1. Supply chain networks tending toward normalization as COVID shutdowns and the Russia-Ukraine war’s initial economic perturbations continue to recede in the rearview mirror.

 

2. Likewise, worldwide consumer habits stabilize.

 

3. Likewise, global energy corporations stabilize supply releases as they match stabilizing demand.

 

4. Consumer prices remain sky high.

 

5. Fossil fuel companies continue to operate at profit margins higher than they were pre-COVID.

 

6. A persistent lack of connection between consumer prices and the labor market (based on international data comparisons for wage growth and different BLS-equivalent unemployment metrics).

 

Commie Kay’s Conditional Conclusion: I mean, seriously…if these 6 conditions hold, then what other conclusion should I reach other than corporate pricing power is being overexercised to take advantage of the perceived remnants of a dual global crisis (COVID + Ukraine invasion)?
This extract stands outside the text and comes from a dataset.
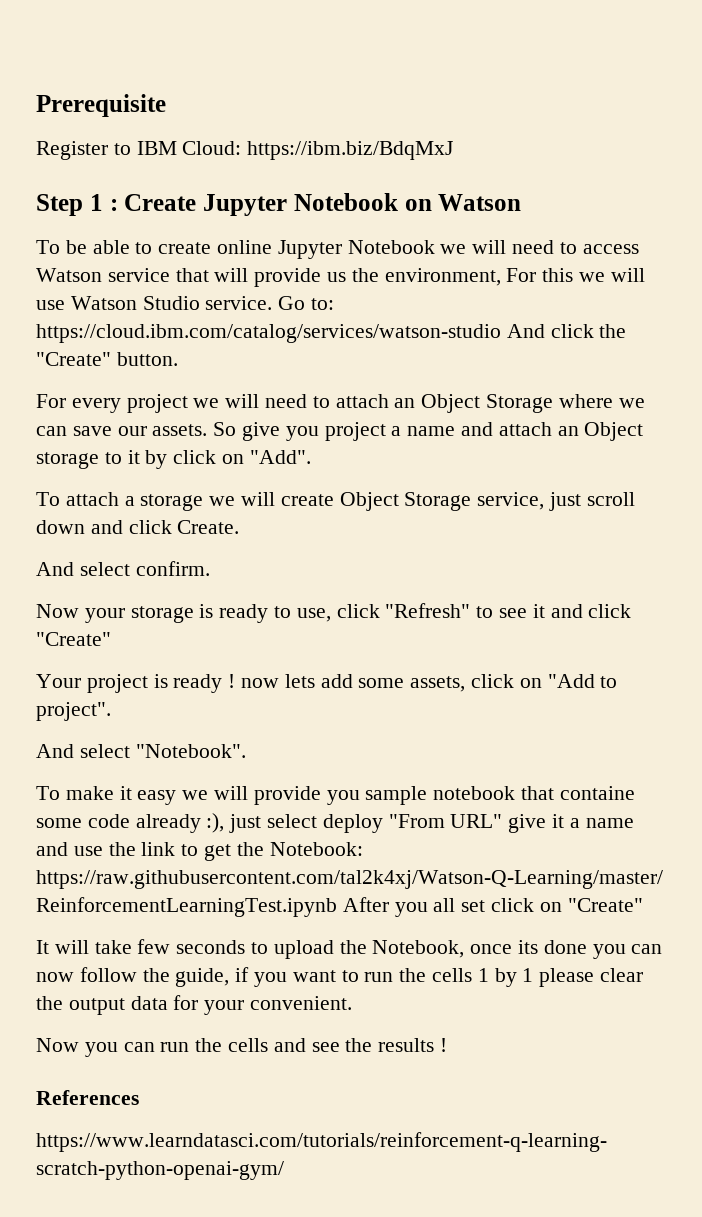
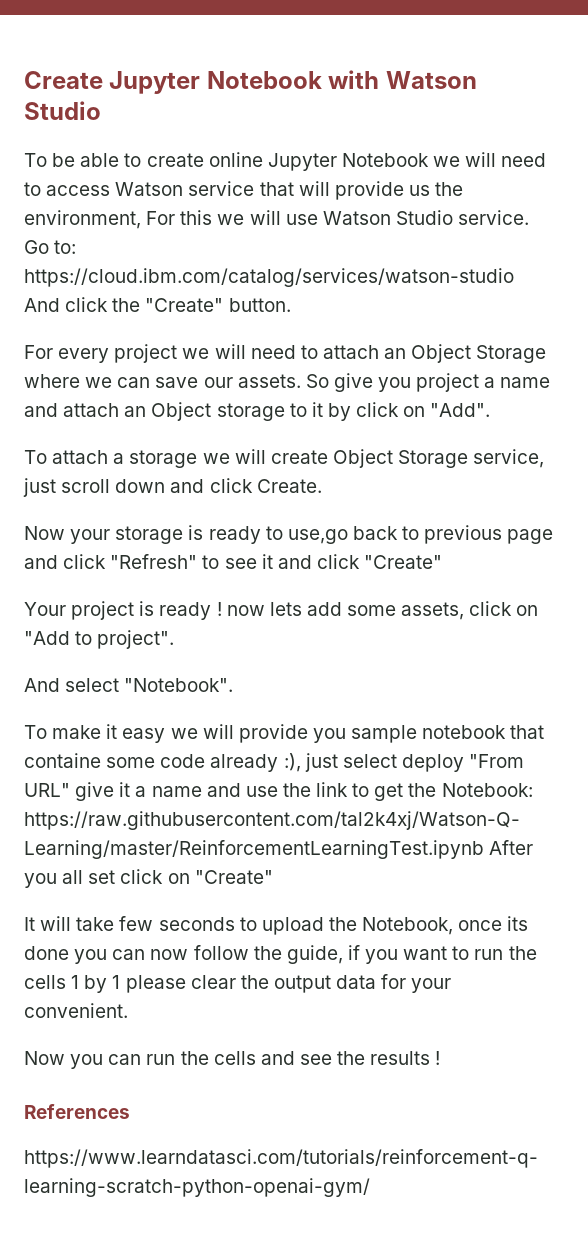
[36,94,166,117] [36,141,454,160] [36,194,118,216] Prerequisite // Register to IBM Cloud: https://ibm.biz/BdqMxJ // Step 1 : -> (24, 80) none
[404,194,522,211] on Watson -> [328,70,477,89] [24,101,101,120] with Watson Studio
[36,561,210,576] // And select confirm. -> (322, 486) none
[296,608,331,622] use, -> [287,525,554,544] [24,555,58,569] use,go back to previous page and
Oil and gas employers set their prices and have practically full control over their supply. We have numbers that can check energy supply and labor market health, so we have ways to call out the typical nonsensical talking points from the green energy-hating conservatives and monetarist libertarian freaks. Direct corporate collusion doesn’t necessarily have to be in play; it could be an incidental market oligopoly effect, given the relatively small number of fossil fuel companies.

 

Where do you generally stand on this inflation topic, Doc Brown? Would you prefer to address it with high interest rates and fiscal austerity?